**DATA FOR THIS TASK**:

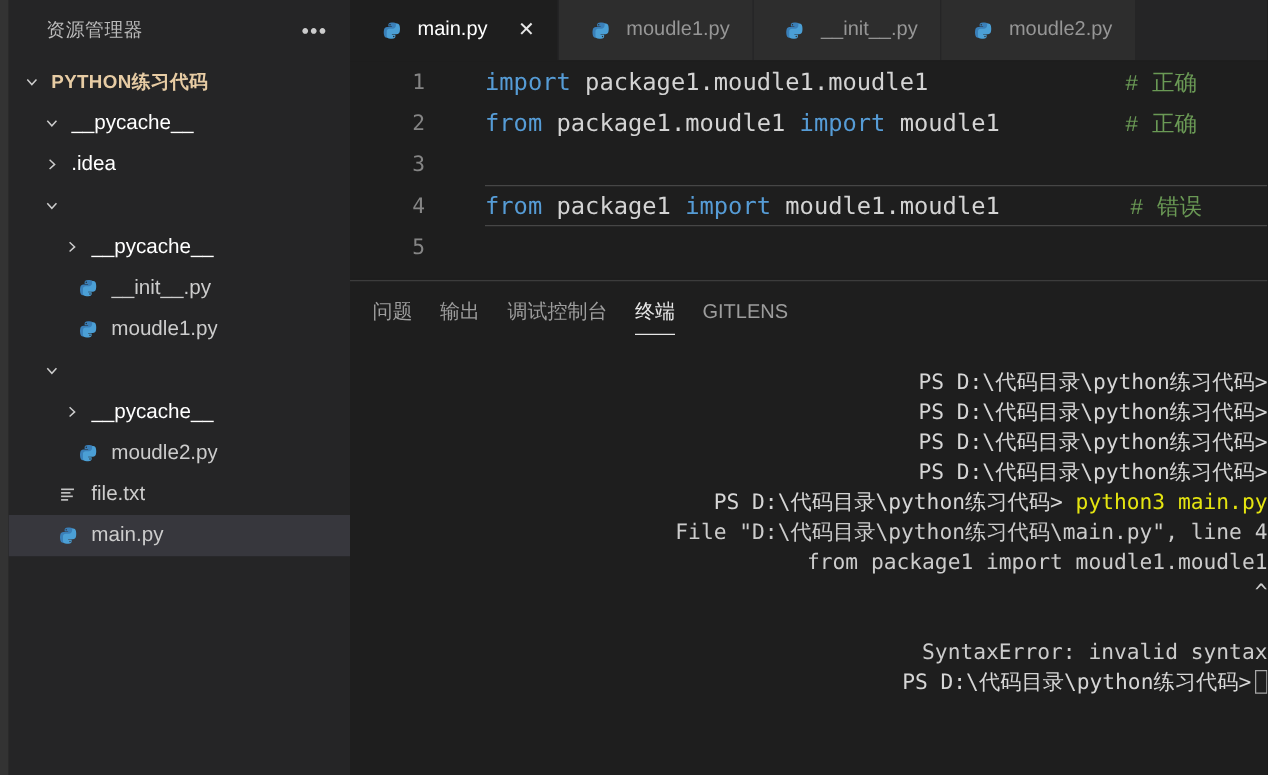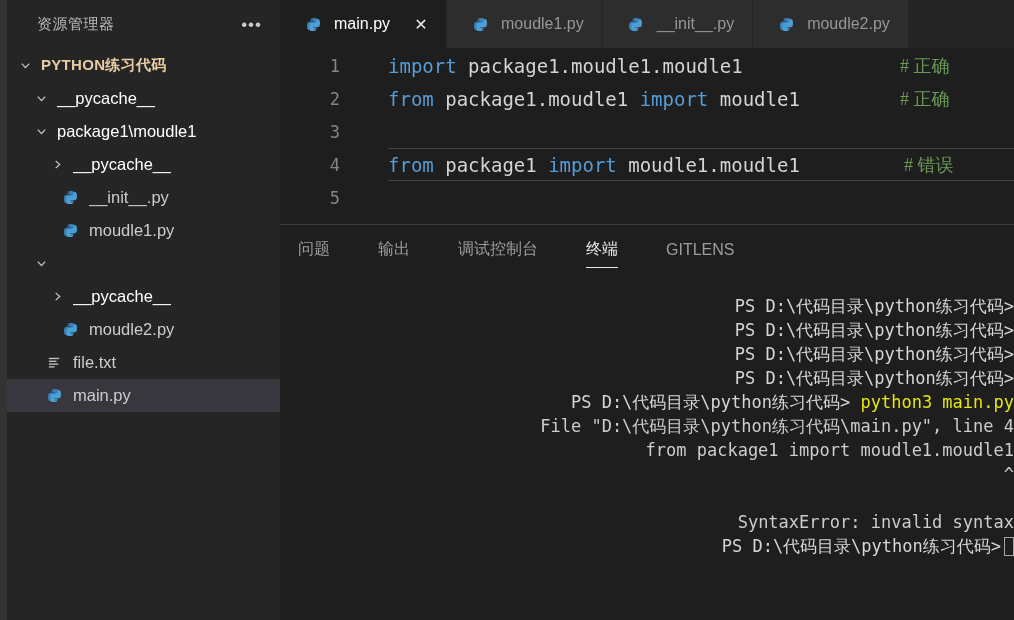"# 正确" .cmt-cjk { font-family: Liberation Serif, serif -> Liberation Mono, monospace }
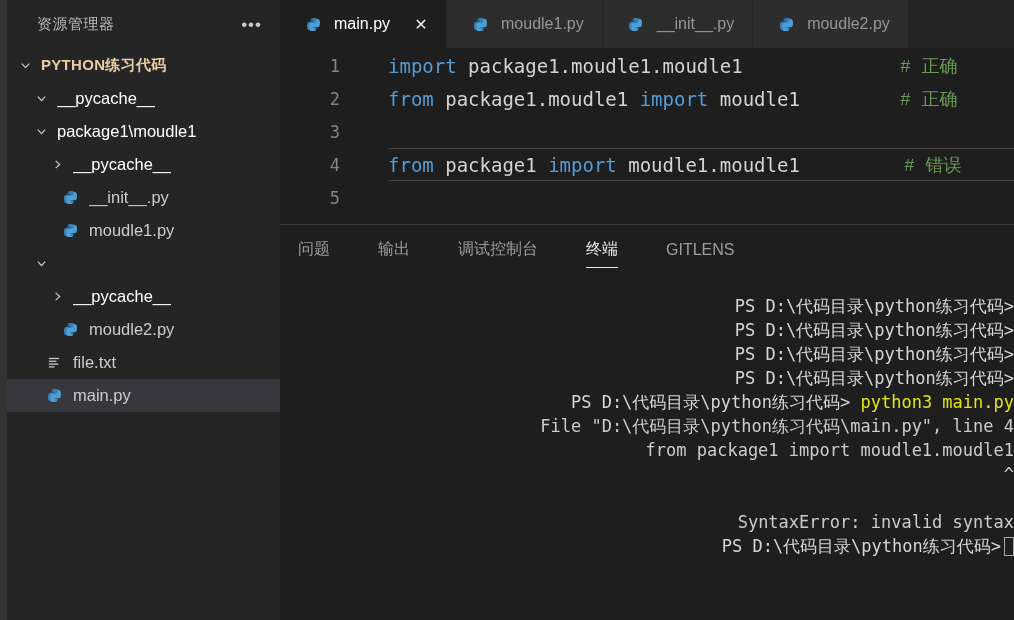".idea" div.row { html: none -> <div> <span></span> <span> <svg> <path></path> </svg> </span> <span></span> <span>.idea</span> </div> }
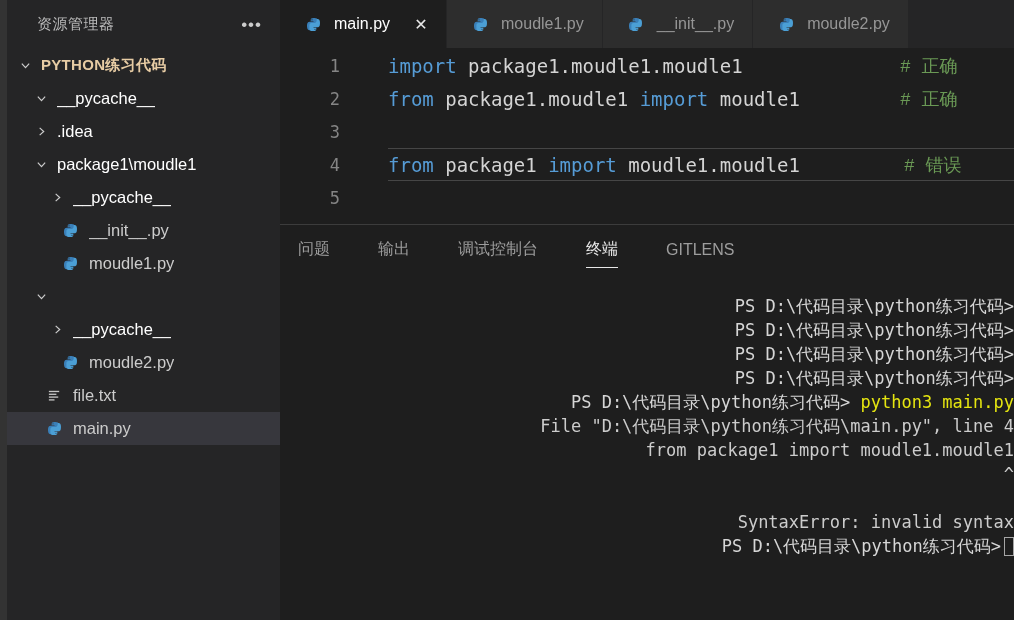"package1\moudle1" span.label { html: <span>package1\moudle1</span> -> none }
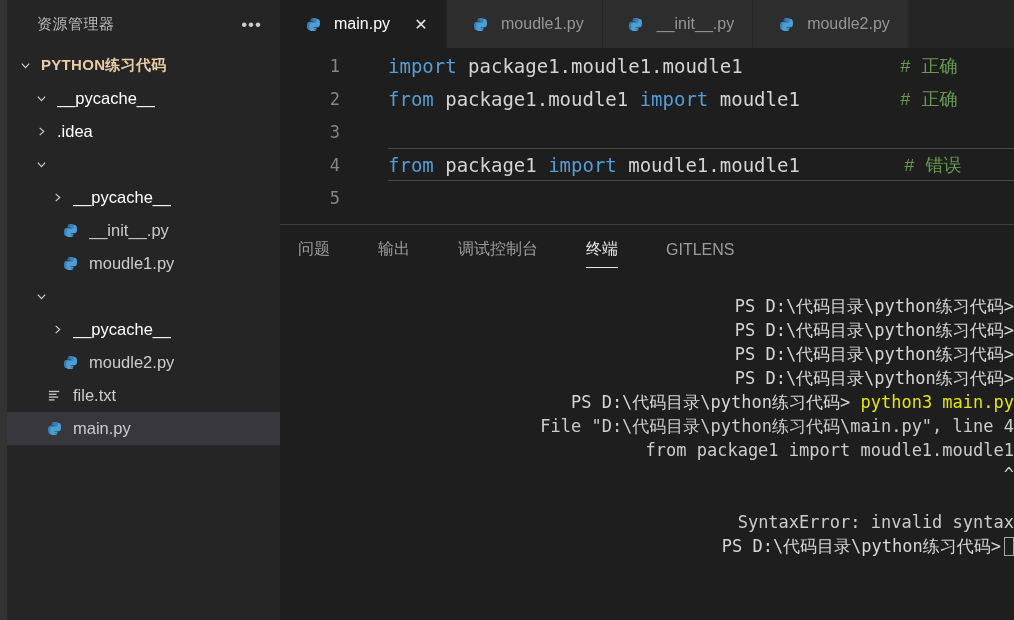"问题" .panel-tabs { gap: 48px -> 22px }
---
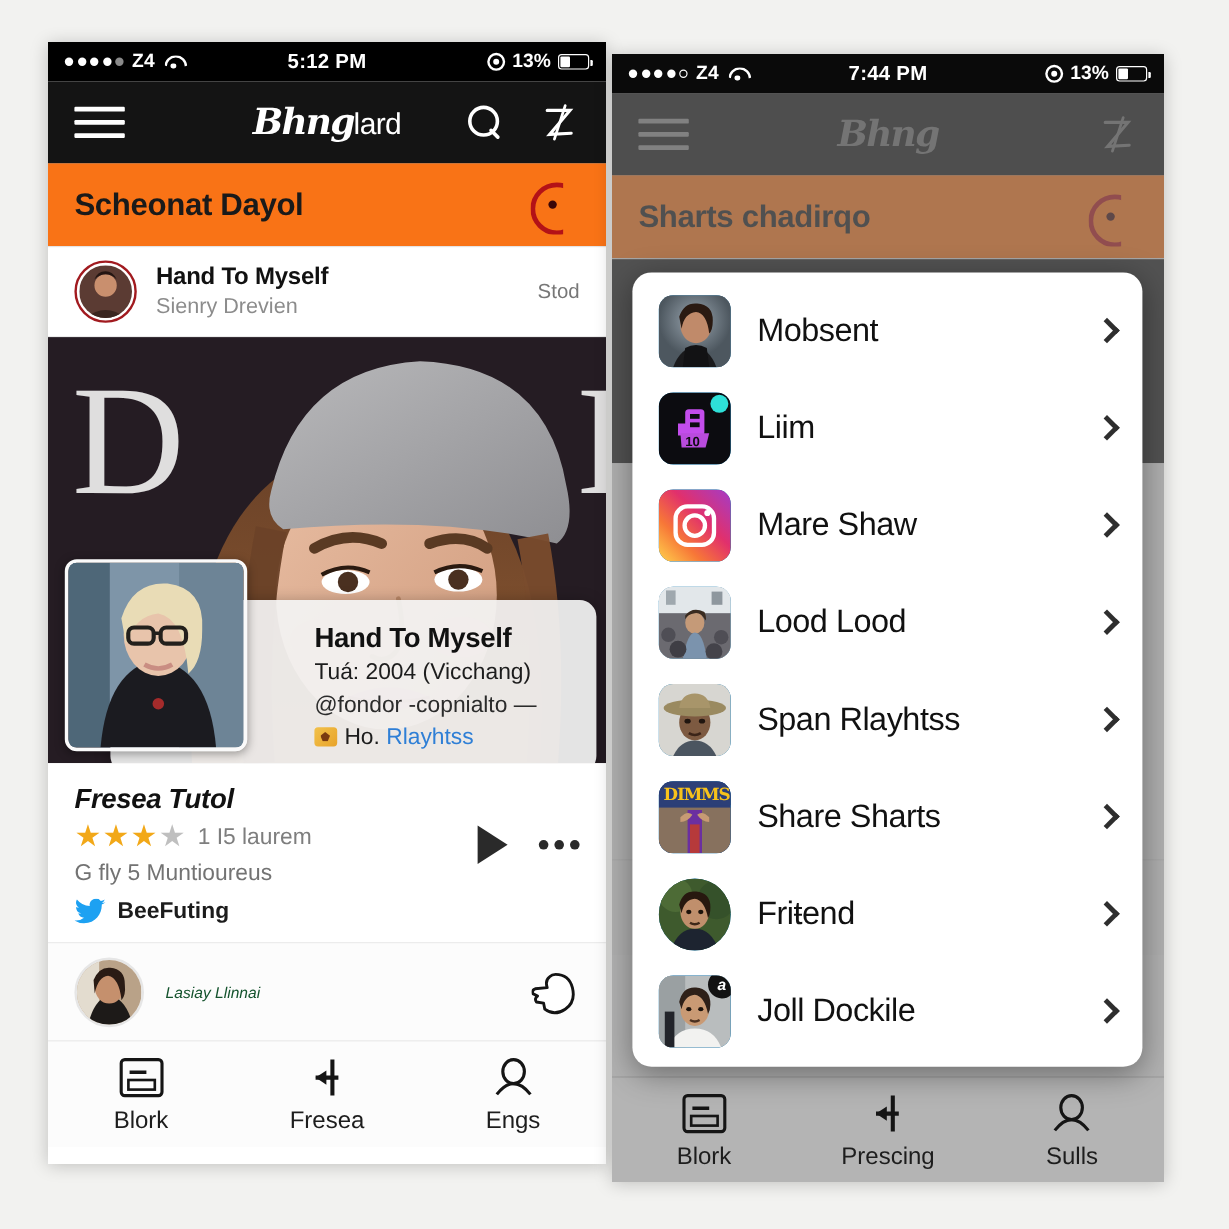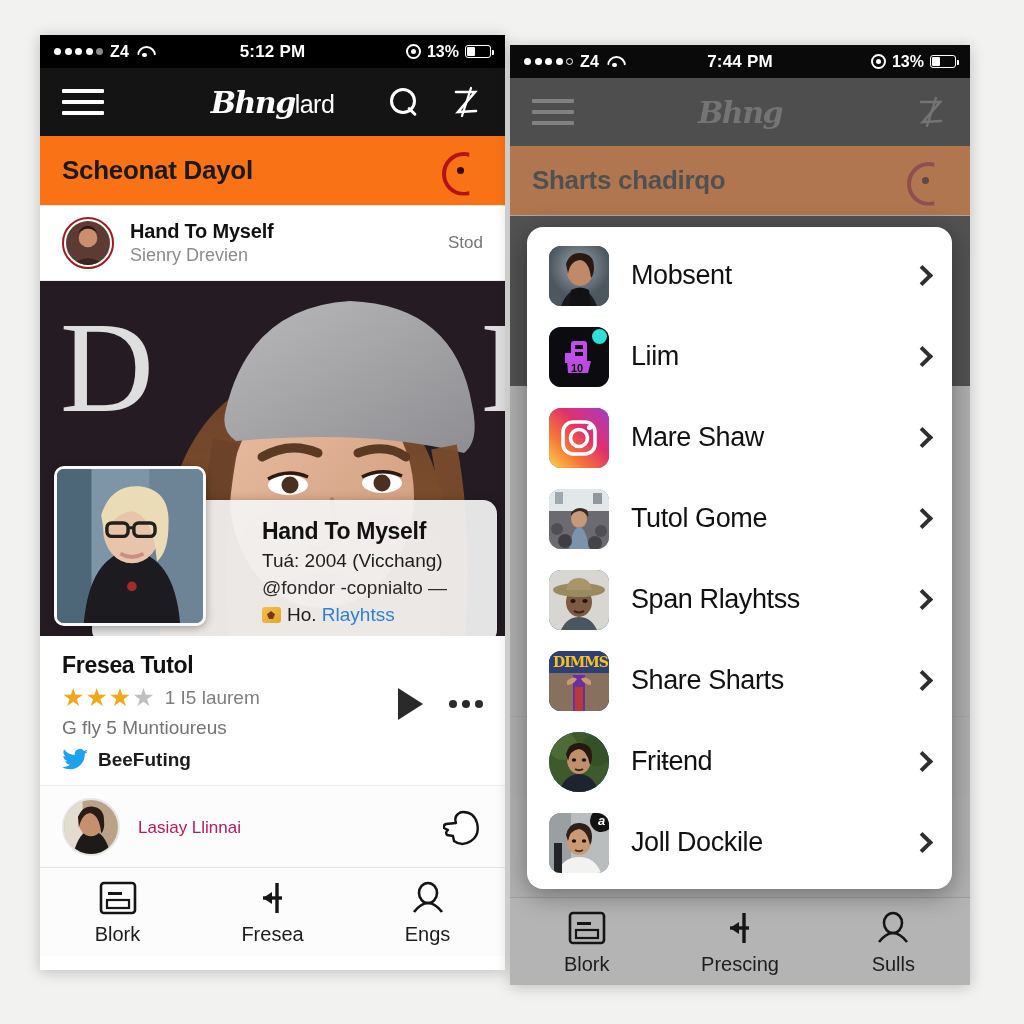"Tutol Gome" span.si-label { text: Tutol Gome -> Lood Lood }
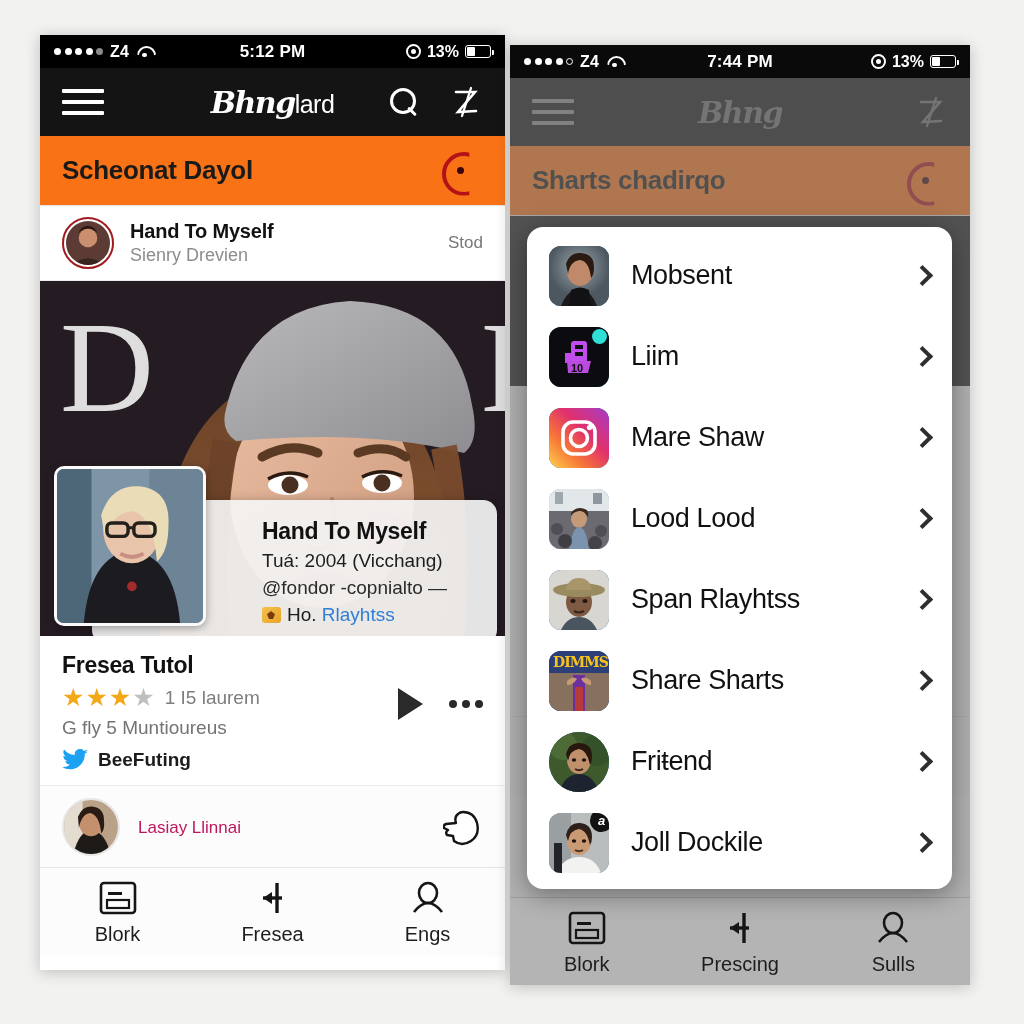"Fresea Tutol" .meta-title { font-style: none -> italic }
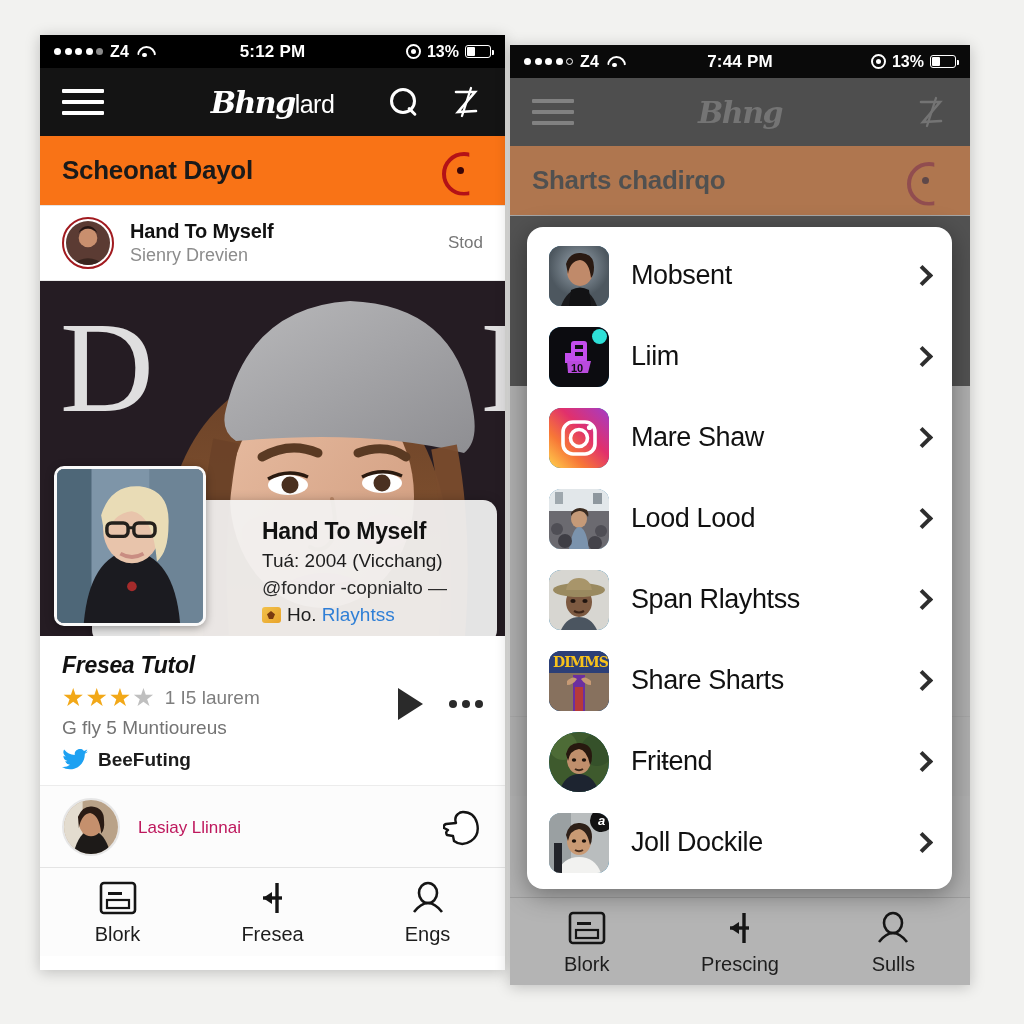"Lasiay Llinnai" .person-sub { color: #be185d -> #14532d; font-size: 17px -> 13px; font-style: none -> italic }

**WORK ORDER**: Copy back exactly the lines above from the one containing "text: Tutol Gome" through the one containing "color: #be185d ->", and leave every picture behind.

**OUTPUT**:
"Tutol Gome" span.si-label { text: Tutol Gome -> Lood Lood }
"Fresea Tutol" .meta-title { font-style: none -> italic }
"Lasiay Llinnai" .person-sub { color: #be185d -> #14532d; font-size: 17px -> 13px; font-style: none -> italic }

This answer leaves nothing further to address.